EXERCISE PROMPT
Starting at the line that contains "[614,647,875,663] This is" in the listing below, write out every line word for word until you have written the line that contains "[92,141,151,155] AAAC -> [27,101,52,109] ACCC".

DATASET CONTENT
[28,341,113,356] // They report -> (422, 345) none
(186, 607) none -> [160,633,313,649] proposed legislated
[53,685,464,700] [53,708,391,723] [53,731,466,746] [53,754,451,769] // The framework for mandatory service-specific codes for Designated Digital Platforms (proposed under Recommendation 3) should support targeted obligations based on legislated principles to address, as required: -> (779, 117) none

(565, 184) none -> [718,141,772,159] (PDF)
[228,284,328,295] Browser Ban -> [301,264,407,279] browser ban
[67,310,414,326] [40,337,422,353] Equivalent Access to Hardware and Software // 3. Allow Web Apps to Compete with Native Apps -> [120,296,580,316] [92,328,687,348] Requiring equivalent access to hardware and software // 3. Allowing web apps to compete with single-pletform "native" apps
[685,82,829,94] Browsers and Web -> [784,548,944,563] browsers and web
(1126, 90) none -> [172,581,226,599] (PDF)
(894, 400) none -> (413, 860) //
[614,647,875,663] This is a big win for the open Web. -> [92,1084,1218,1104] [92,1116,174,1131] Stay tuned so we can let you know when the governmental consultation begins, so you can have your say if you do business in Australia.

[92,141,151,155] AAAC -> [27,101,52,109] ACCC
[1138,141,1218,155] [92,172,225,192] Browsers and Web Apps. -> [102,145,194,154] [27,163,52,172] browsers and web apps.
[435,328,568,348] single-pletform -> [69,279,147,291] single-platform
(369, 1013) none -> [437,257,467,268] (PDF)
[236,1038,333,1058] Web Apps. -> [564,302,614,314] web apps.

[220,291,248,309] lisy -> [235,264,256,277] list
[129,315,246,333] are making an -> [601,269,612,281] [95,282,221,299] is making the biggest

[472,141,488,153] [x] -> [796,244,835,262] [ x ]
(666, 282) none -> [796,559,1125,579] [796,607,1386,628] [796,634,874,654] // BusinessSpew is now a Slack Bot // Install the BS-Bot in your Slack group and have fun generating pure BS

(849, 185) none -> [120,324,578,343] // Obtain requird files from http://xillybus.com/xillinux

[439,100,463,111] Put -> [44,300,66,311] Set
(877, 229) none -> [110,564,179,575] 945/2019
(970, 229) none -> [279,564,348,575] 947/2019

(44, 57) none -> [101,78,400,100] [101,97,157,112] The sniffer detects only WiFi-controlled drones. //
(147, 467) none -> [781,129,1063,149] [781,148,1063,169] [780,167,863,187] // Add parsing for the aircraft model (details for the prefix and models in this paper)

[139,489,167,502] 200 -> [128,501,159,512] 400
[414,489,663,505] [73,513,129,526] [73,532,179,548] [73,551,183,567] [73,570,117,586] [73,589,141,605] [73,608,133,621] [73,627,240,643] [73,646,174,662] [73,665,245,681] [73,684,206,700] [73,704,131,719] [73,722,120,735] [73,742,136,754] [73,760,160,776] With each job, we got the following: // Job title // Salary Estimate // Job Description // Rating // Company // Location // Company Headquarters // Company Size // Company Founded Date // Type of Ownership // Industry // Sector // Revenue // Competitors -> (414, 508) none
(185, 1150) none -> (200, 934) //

SOLUTION FOR THIS EXERCISE
[614,647,875,663] This is a big win for the open Web. -> [92,1084,1218,1104] [92,1116,174,1131] Stay tuned so we can let you know when the governmental consultation begins, so you can have your say if you do business in Australia.

[92,141,151,155] AAAC -> [27,101,52,109] ACCC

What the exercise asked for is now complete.